Transport characteristics of AtHKT1, TsHKT1;2, and their respective mutants. Representative current-voltage curves from X. laevis oocytes expressing AtHKT1 and TSHKT1;2 (A), and their mutants AtHKT1^N211D and TsHKT1;2^D207N (B) at increasing Na⁺-gluconate concentrations (in mm). Dotted line indicates zero current level. The voltage-clamp protocol is given in “Materials and Methods”.

Figure 5.

Current responses of AtHKT1, TsHKT1;2, and their mutants at increasing Na⁺ and K⁺ concentrations. Currents from X. laevis oocytes expressing AtHKT1 and TSHKT1;2 (A) or their mutants AtHKT1^N211D and TsHKT1;2^D207N (B) at −150 mV and variable concentrations of either Na⁺ or K⁺ (mM). Mean and sd of 15 different oocytes for the AtHKT1, TsHKT1;2, and TsHKT1;2^D207N, and nine different oocytes for the AtHKT1^N211D.

Figure 6.

Salt stress-dependent phenotypes of transgenic plants expressing ProAtHKT1:: AtHKT1 and its mutant forms in the hkt1-1 background.

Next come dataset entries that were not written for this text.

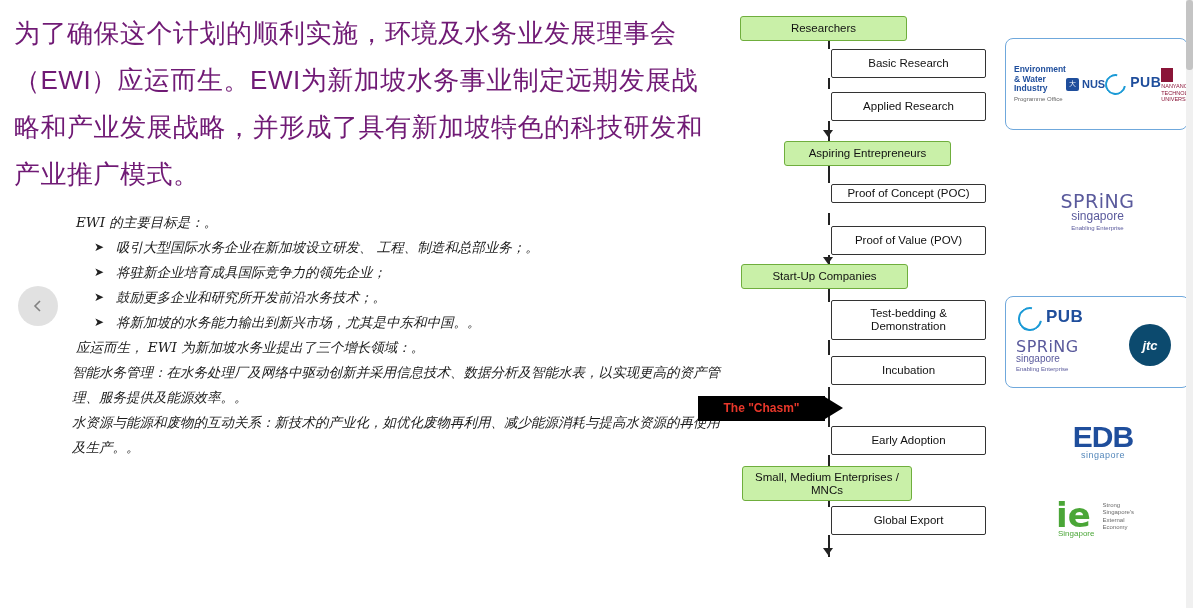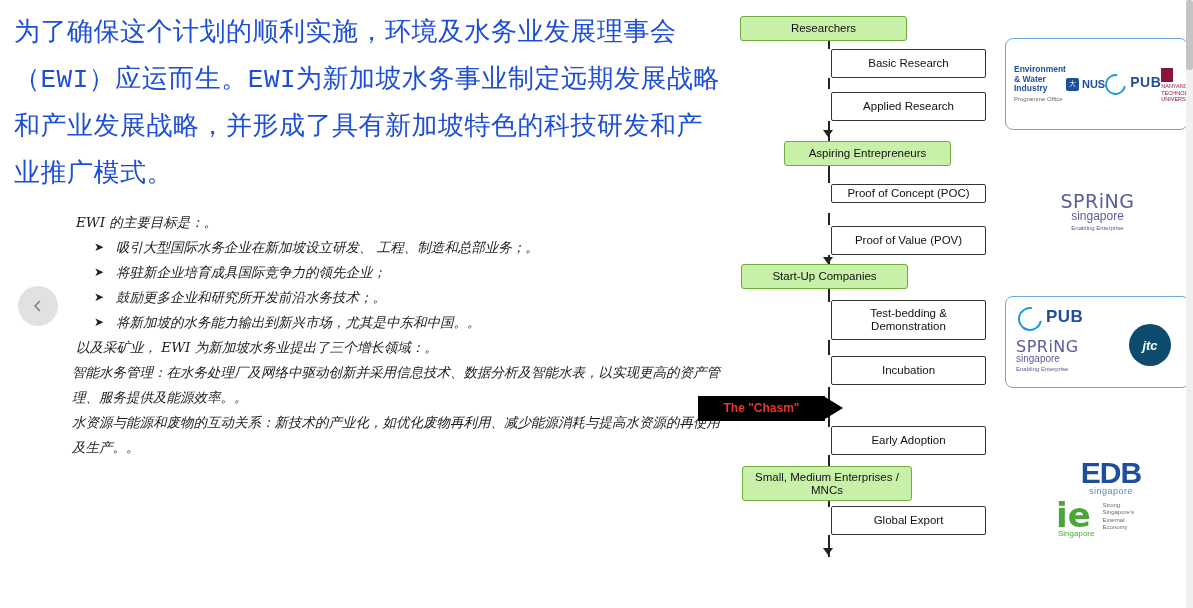"为了确保这个计划的顺利实施，环境及水务业发展理事会（EWI）应运而生。EWI为新" .headline { color: #1d4ed8 -> #701a75; font-family: Liberation Mono, monospace -> Liberation Sans, sans-serif }
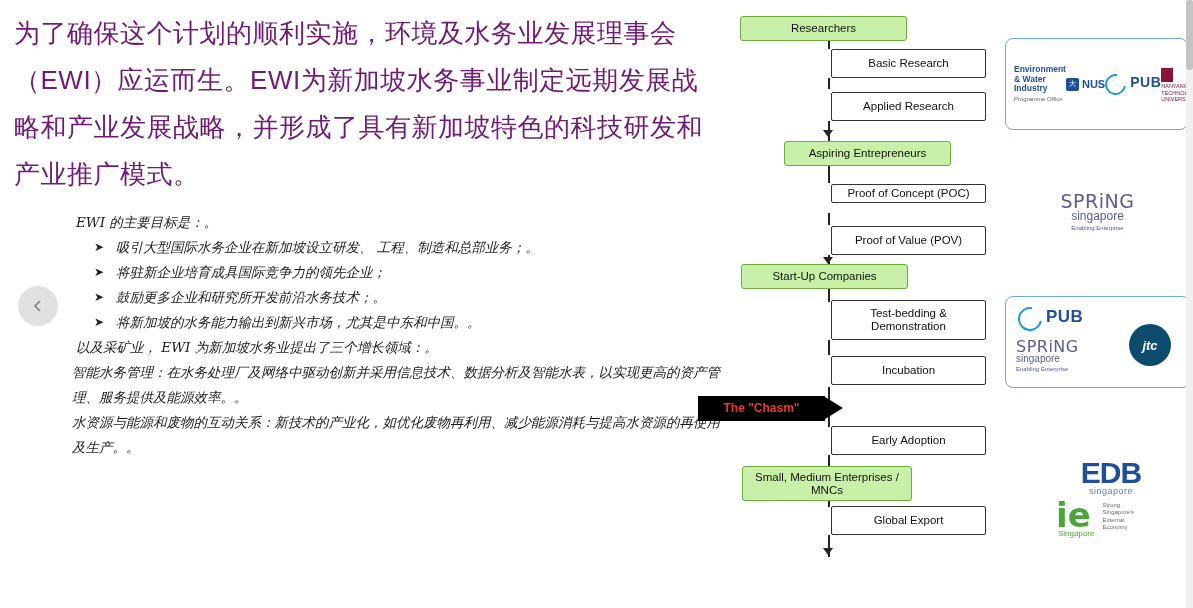"以及采矿业， EWI 为新加坡水务业提出了三个增长领域：。" div.para { text: 以及采矿业 -> 应运而生 }
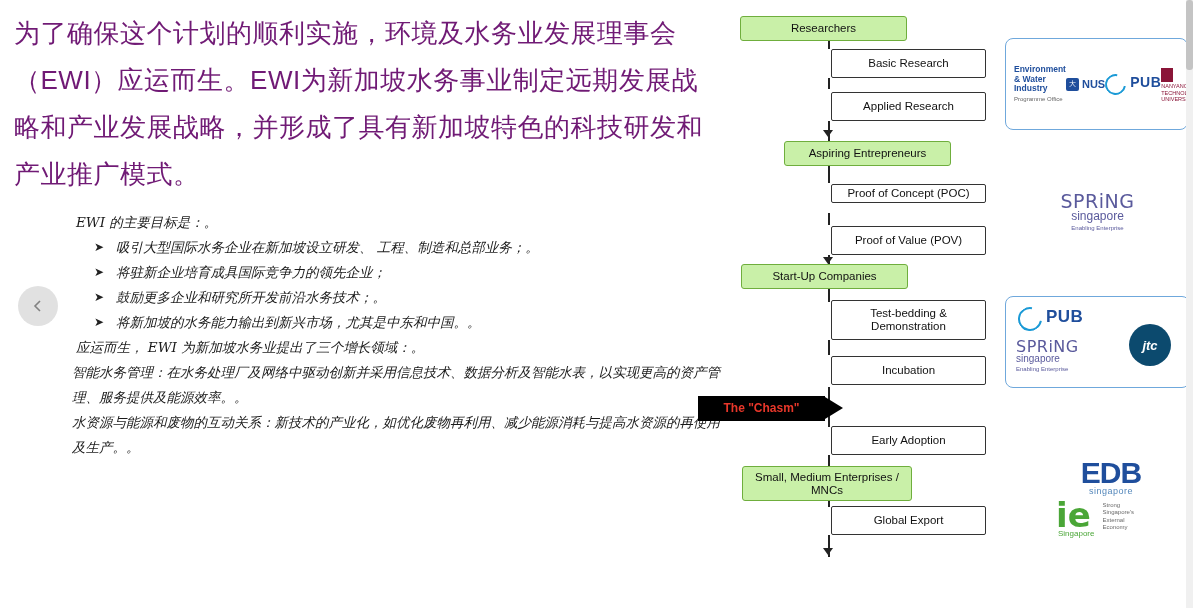"EDB" div.logo-box { left: 56px -> 48px; margin-top: 36px -> none }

A, 10-d-old MS media grown seedlings of Col-gl, hkt1-1, and transgenic plants expressing ProAtHKT1::AtHKT1, ProAtHKT1::AtHKT1^N211D, ProAtHKT1::AtHKT1^N242D, and ProAtHKT1::AtHKT1^2N2D in the hkt1-1 background were transferred to soil and further grown for two weeks followed by 300-mm NaCl treatment for another two weeks as described in “Materials and Methods”. Photographs were taken at the end of salt treatment. B, Seeds of wild type, hkt1-1, and all the transgenic lines were grown in hydroponic solution for one week followed by 20- or 30-mm NaCl treatment. Photographs were taken two weeks after the addition of salt. C and D, After salt treatment, fresh weights of plants used in (A) and (B) (30 mm NaCl) were measured. Error bars represent sds from three independent repeats (n = 30). Significant difference was determined by a Student’s t-test; single or double stars indicate a P-value of <0.05 or <0.01, respectively.

Figure 7.

Na⁺ and K⁺ content in plants. Ten-days old grown seedlings of Col-gl, hkt1-1, and transgenic plants expressing ProAtHKT1::AtHKT1 or ProAtHKT1::AtHKT1^N211D in the hkt1-1 background were transferred to hydroponic cultures and further grown for two weeks followed by 100 mm NaCl for 24 h in MS medium. Na⁺ and K⁺ contents were measured by inductively coupled plasma optical emission spectroscopy. A and B, Na⁺ contents of shoots or roots. C and D, K⁺ contents of shoots or roots.